_Work to be completed_.
Nothing should be left out: repeat all the data exactly.

(Data records)
_ _ _ _
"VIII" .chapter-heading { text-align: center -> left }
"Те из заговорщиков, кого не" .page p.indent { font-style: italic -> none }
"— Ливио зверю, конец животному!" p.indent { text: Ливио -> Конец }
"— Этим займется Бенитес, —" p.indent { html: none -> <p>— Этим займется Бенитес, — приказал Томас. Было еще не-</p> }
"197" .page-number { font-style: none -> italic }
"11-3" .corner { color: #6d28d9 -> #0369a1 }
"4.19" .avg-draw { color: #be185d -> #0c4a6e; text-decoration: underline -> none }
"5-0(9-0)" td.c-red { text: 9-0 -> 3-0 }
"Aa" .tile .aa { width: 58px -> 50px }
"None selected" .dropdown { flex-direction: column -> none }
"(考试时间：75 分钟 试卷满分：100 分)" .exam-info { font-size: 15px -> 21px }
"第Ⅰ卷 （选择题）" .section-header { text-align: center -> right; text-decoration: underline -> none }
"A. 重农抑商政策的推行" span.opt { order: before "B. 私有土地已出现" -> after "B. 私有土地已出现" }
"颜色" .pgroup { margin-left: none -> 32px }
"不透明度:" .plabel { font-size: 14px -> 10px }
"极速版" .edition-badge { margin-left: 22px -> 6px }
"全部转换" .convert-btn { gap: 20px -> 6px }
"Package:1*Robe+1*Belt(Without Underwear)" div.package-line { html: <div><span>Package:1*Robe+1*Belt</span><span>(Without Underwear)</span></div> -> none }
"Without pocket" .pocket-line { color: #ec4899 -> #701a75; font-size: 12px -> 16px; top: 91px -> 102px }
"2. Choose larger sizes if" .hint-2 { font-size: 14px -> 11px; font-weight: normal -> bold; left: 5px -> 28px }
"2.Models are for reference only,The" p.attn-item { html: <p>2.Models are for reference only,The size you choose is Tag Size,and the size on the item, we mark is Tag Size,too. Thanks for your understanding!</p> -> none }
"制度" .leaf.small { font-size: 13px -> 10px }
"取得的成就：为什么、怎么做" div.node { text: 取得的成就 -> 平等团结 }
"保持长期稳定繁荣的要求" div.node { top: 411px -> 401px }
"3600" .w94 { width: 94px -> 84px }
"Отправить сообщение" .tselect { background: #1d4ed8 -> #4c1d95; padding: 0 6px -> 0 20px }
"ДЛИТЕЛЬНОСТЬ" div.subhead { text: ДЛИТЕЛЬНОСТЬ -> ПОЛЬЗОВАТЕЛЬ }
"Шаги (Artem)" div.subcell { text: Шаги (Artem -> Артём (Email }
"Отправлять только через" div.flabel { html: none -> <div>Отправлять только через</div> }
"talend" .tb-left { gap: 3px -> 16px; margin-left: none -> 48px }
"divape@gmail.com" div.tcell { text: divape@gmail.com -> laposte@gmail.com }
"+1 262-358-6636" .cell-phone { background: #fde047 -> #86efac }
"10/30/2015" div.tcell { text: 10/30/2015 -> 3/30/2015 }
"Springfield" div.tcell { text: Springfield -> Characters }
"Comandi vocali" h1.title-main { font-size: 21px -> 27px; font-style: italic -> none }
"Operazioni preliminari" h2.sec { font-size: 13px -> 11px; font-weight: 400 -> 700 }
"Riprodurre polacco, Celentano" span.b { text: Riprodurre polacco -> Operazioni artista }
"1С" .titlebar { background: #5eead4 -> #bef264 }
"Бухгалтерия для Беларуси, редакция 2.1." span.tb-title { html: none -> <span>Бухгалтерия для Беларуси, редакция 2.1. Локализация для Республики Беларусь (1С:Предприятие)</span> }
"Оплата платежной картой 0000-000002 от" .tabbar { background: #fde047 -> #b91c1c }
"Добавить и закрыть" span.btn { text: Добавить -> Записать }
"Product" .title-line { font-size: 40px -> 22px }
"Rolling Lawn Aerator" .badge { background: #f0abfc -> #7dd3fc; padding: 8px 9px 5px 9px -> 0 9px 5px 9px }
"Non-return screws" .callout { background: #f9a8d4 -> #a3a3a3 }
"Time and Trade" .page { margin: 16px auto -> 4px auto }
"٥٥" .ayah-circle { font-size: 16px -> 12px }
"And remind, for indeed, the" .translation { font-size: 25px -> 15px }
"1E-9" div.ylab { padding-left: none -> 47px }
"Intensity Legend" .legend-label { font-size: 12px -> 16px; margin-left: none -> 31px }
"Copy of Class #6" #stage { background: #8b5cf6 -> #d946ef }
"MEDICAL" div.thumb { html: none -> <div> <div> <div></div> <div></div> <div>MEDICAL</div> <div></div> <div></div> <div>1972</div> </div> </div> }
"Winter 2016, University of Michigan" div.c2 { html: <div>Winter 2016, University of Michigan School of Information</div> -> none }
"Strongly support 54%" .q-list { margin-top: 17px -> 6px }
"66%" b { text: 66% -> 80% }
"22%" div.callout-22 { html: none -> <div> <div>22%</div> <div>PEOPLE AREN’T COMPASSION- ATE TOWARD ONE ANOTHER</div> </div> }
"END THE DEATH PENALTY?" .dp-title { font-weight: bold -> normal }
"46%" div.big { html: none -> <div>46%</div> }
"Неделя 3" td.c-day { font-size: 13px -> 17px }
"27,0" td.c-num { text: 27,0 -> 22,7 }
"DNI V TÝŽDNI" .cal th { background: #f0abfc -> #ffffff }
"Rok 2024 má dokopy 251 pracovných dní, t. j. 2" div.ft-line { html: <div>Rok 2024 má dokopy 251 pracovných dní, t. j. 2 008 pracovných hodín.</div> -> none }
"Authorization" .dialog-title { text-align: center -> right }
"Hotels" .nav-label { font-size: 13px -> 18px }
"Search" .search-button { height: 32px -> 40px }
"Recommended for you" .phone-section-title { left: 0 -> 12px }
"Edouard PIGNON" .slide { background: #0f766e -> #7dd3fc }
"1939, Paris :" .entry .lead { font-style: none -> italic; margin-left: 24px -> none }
_ _ _ _
_Solution to this exercise_.
"VIII" .chapter-heading { text-align: center -> left }
"Те из заговорщиков, кого не" .page p.indent { font-style: italic -> none }
"— Ливио зверю, конец животному!" p.indent { text: Ливио -> Конец }
"— Этим займется Бенитес, —" p.indent { html: none -> <p>— Этим займется Бенитес, — приказал Томас. Было еще не-</p> }
"197" .page-number { font-style: none -> italic }
"11-3" .corner { color: #6d28d9 -> #0369a1 }
"4.19" .avg-draw { color: #be185d -> #0c4a6e; text-decoration: underline -> none }
"5-0(9-0)" td.c-red { text: 9-0 -> 3-0 }
"Aa" .tile .aa { width: 58px -> 50px }
"None selected" .dropdown { flex-direction: column -> none }
"(考试时间：75 分钟 试卷满分：100 分)" .exam-info { font-size: 15px -> 21px }
"第Ⅰ卷 （选择题）" .section-header { text-align: center -> right; text-decoration: underline -> none }
"A. 重农抑商政策的推行" span.opt { order: before "B. 私有土地已出现" -> after "B. 私有土地已出现" }
"颜色" .pgroup { margin-left: none -> 32px }
"不透明度:" .plabel { font-size: 14px -> 10px }
"极速版" .edition-badge { margin-left: 22px -> 6px }
"全部转换" .convert-btn { gap: 20px -> 6px }
"Package:1*Robe+1*Belt(Without Underwear)" div.package-line { html: <div><span>Package:1*Robe+1*Belt</span><span>(Without Underwear)</span></div> -> none }
"Without pocket" .pocket-line { color: #ec4899 -> #701a75; font-size: 12px -> 16px; top: 91px -> 102px }
"2. Choose larger sizes if" .hint-2 { font-size: 14px -> 11px; font-weight: normal -> bold; left: 5px -> 28px }
"2.Models are for reference only,The" p.attn-item { html: <p>2.Models are for reference only,The size you choose is Tag Size,and the size on the item, we mark is Tag Size,too. Thanks for your understanding!</p> -> none }
"制度" .leaf.small { font-size: 13px -> 10px }
"取得的成就：为什么、怎么做" div.node { text: 取得的成就 -> 平等团结 }
"保持长期稳定繁荣的要求" div.node { top: 411px -> 401px }
"3600" .w94 { width: 94px -> 84px }
"Отправить сообщение" .tselect { background: #1d4ed8 -> #4c1d95; padding: 0 6px -> 0 20px }
"ДЛИТЕЛЬНОСТЬ" div.subhead { text: ДЛИТЕЛЬНОСТЬ -> ПОЛЬЗОВАТЕЛЬ }
"Шаги (Artem)" div.subcell { text: Шаги (Artem -> Артём (Email }
"Отправлять только через" div.flabel { html: none -> <div>Отправлять только через</div> }
"talend" .tb-left { gap: 3px -> 16px; margin-left: none -> 48px }
"divape@gmail.com" div.tcell { text: divape@gmail.com -> laposte@gmail.com }
"+1 262-358-6636" .cell-phone { background: #fde047 -> #86efac }
"10/30/2015" div.tcell { text: 10/30/2015 -> 3/30/2015 }
"Springfield" div.tcell { text: Springfield -> Characters }
"Comandi vocali" h1.title-main { font-size: 21px -> 27px; font-style: italic -> none }
"Operazioni preliminari" h2.sec { font-size: 13px -> 11px; font-weight: 400 -> 700 }
"Riprodurre polacco, Celentano" span.b { text: Riprodurre polacco -> Operazioni artista }
"1С" .titlebar { background: #5eead4 -> #bef264 }
"Бухгалтерия для Беларуси, редакция 2.1." span.tb-title { html: none -> <span>Бухгалтерия для Беларуси, редакция 2.1. Локализация для Республики Беларусь (1С:Предприятие)</span> }
"Оплата платежной картой 0000-000002 от" .tabbar { background: #fde047 -> #b91c1c }
"Добавить и закрыть" span.btn { text: Добавить -> Записать }
"Product" .title-line { font-size: 40px -> 22px }
"Rolling Lawn Aerator" .badge { background: #f0abfc -> #7dd3fc; padding: 8px 9px 5px 9px -> 0 9px 5px 9px }
"Non-return screws" .callout { background: #f9a8d4 -> #a3a3a3 }
"Time and Trade" .page { margin: 16px auto -> 4px auto }
"٥٥" .ayah-circle { font-size: 16px -> 12px }
"And remind, for indeed, the" .translation { font-size: 25px -> 15px }
"1E-9" div.ylab { padding-left: none -> 47px }
"Intensity Legend" .legend-label { font-size: 12px -> 16px; margin-left: none -> 31px }
"Copy of Class #6" #stage { background: #8b5cf6 -> #d946ef }
"MEDICAL" div.thumb { html: none -> <div> <div> <div></div> <div></div> <div>MEDICAL</div> <div></div> <div></div> <div>1972</div> </div> </div> }
"Winter 2016, University of Michigan" div.c2 { html: <div>Winter 2016, University of Michigan School of Information</div> -> none }
"Strongly support 54%" .q-list { margin-top: 17px -> 6px }
"66%" b { text: 66% -> 80% }
"22%" div.callout-22 { html: none -> <div> <div>22%</div> <div>PEOPLE AREN’T COMPASSION- ATE TOWARD ONE ANOTHER</div> </div> }
"END THE DEATH PENALTY?" .dp-title { font-weight: bold -> normal }
"46%" div.big { html: none -> <div>46%</div> }
"Неделя 3" td.c-day { font-size: 13px -> 17px }
"27,0" td.c-num { text: 27,0 -> 22,7 }
"DNI V TÝŽDNI" .cal th { background: #f0abfc -> #ffffff }
"Rok 2024 má dokopy 251 pracovných dní, t. j. 2" div.ft-line { html: <div>Rok 2024 má dokopy 251 pracovných dní, t. j. 2 008 pracovných hodín.</div> -> none }
"Authorization" .dialog-title { text-align: center -> right }
"Hotels" .nav-label { font-size: 13px -> 18px }
"Search" .search-button { height: 32px -> 40px }
"Recommended for you" .phone-section-title { left: 0 -> 12px }
"Edouard PIGNON" .slide { background: #0f766e -> #7dd3fc }
"1939, Paris :" .entry .lead { font-style: none -> italic; margin-left: 24px -> none }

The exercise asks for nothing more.